**REQUIRED ACTION:** How many lines in the records below include "center"? Answer with the number only.

(Extracted records)
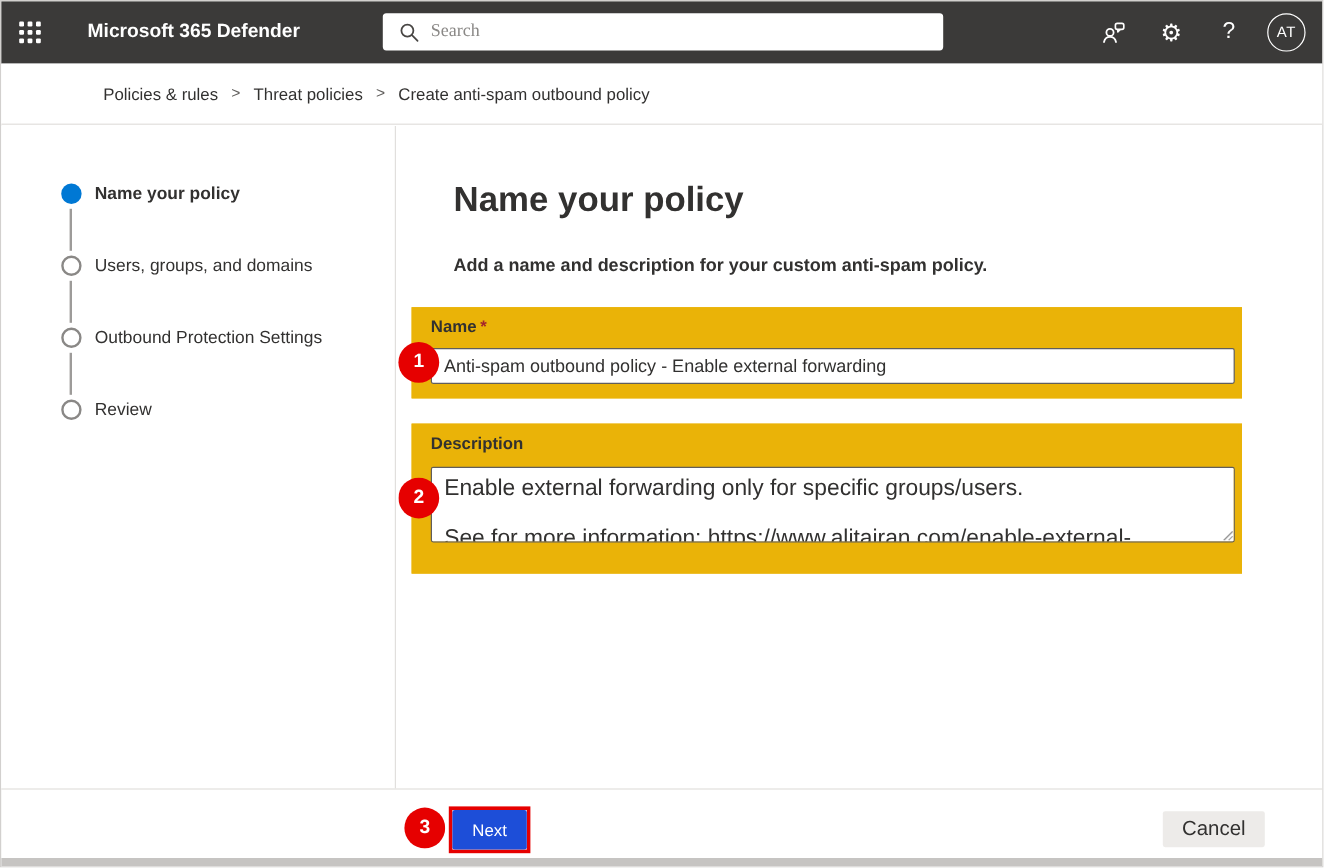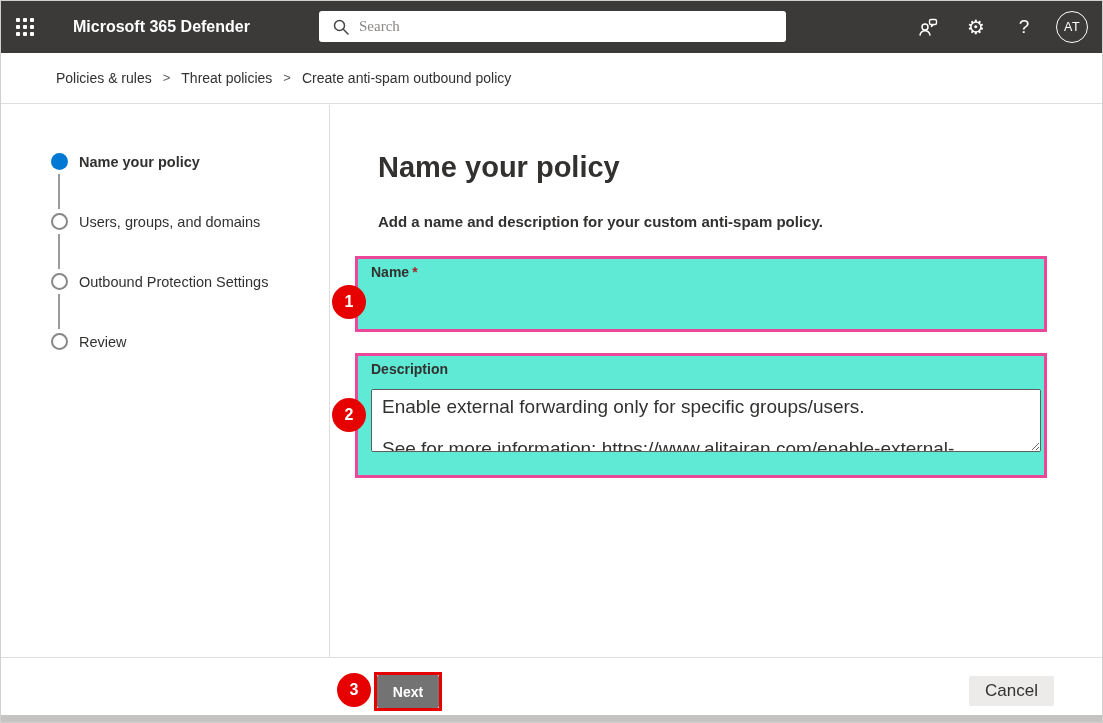--- a/index.html
+++ b/index.html
@@ -50,7 +50,7 @@
   
   .breadcrumb {
     position:absolute; left:0; top:52px; width:100%; height:51px;
-    border-bottom:1px solid #e1dfdd; display:flex; align-items:center; padding-left:55px;
+    border-bottom:1px solid #e1dfdd; display:flex; align-items:center; padding-left:85px;
     font-size:14px; color:#323130; background:#fff;
   }
   .crumb { cursor:pointer; }

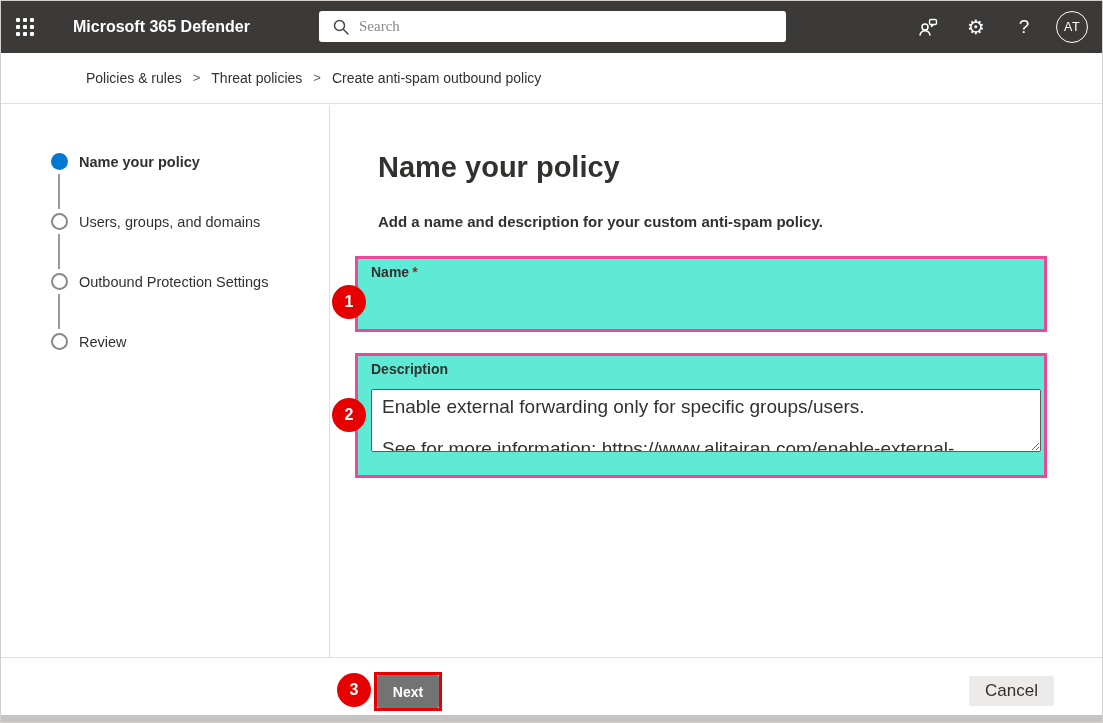--- a/index.html
+++ b/index.html
@@ -75,7 +75,7 @@
   .main-subtitle { position:absolute; left:0; top:66px; font-size:15px; color:#323130; white-space:nowrap;font-weight:bold; }
 
   .anno-box {
-    position:absolute; left:354px; width:692px; border:3px solid #ec4899; background:#5eead4;
+    position:absolute; left:342px; width:692px; border:3px solid #eab308; background:#eab308;
   }
   .anno-name { top:255px; height:76px; }
   .anno-desc { top:352px; height:125px; }

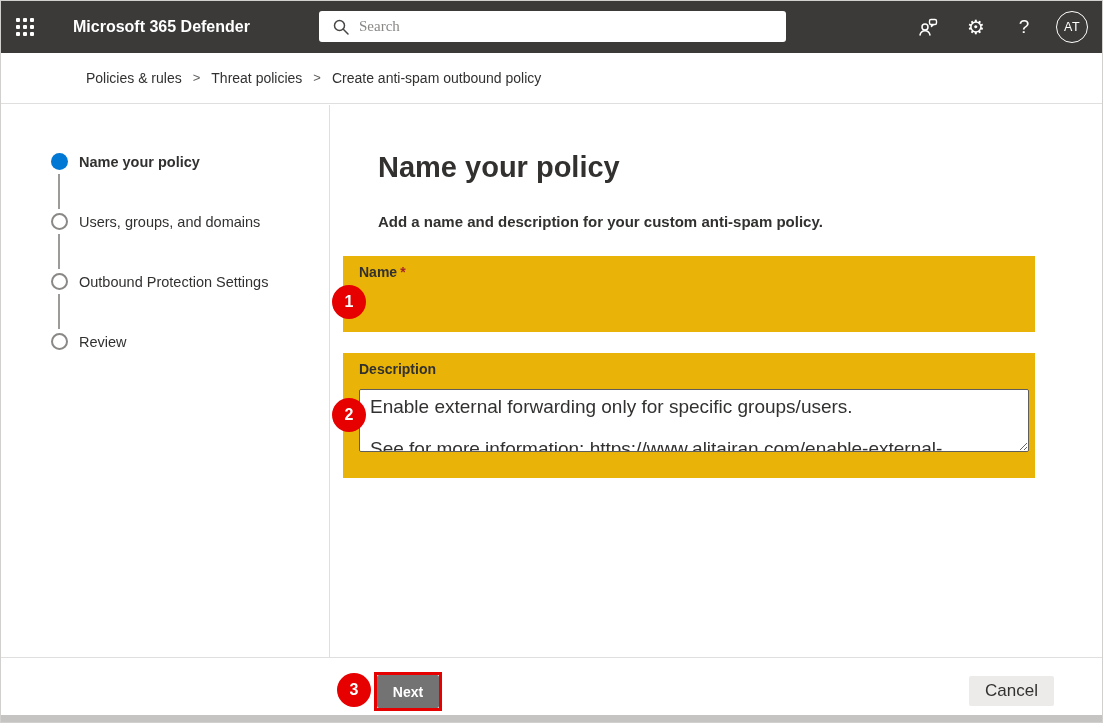--- a/index.html
+++ b/index.html
@@ -211,6 +211,7 @@
     <div class="field-label">
       <span>Name</span><span class="req">*</span>
     </div>
+    <input class="name-input" type="text" value="Anti-spam outbound policy - Enable external forwarding" style="">
   </div>
   <div class="badge badge-1">1</div>
 

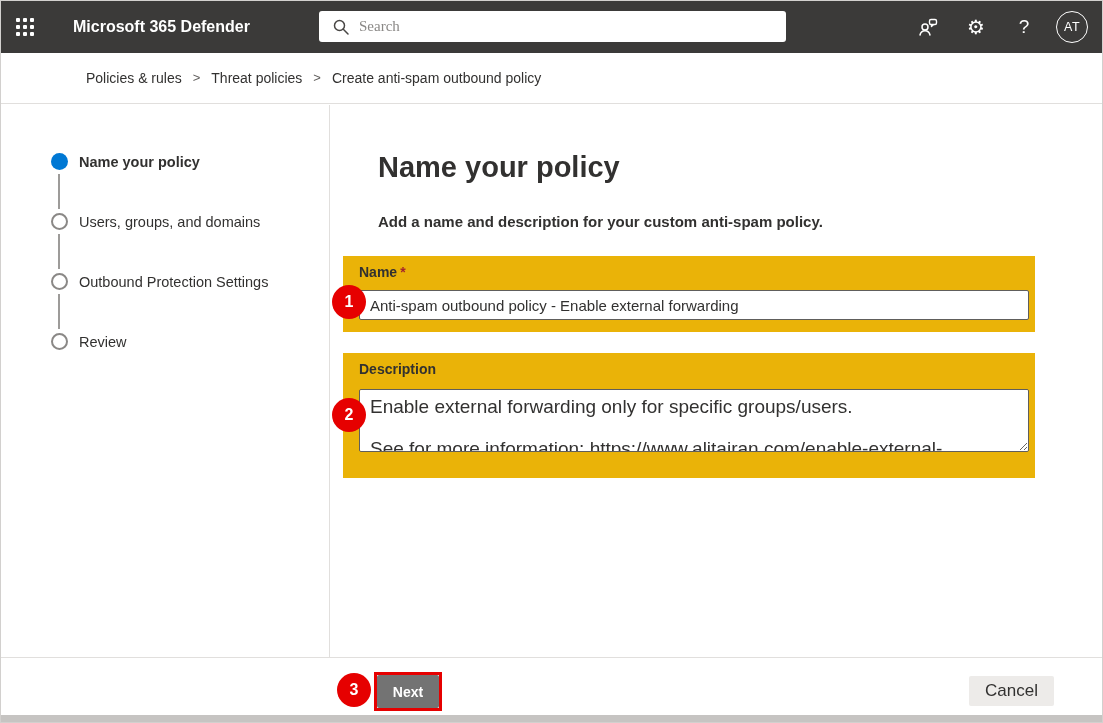--- a/index.html
+++ b/index.html
@@ -109,8 +109,8 @@
     position:absolute; left:373px; top:671px; border:3px solid #e60000; padding:0; line-height:0;
   }
   .next-btn {
-    width:62px; height:33px; background:#737373; color:#fff; border:none; border-radius:2px;
-    font-size:14px; font-weight:700; font-family:inherit; cursor:pointer;
+    width:62px; height:33px; background:#1d4ed8; color:#fff; border:none; border-radius:2px;
+    font-size:14px; font-weight:400; font-family:inherit; cursor:pointer;
   }
   .cancel-btn {
     position:absolute; left:968px; top:675px; width:85px; height:30px;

**EXERCISE RESPONSE:** 2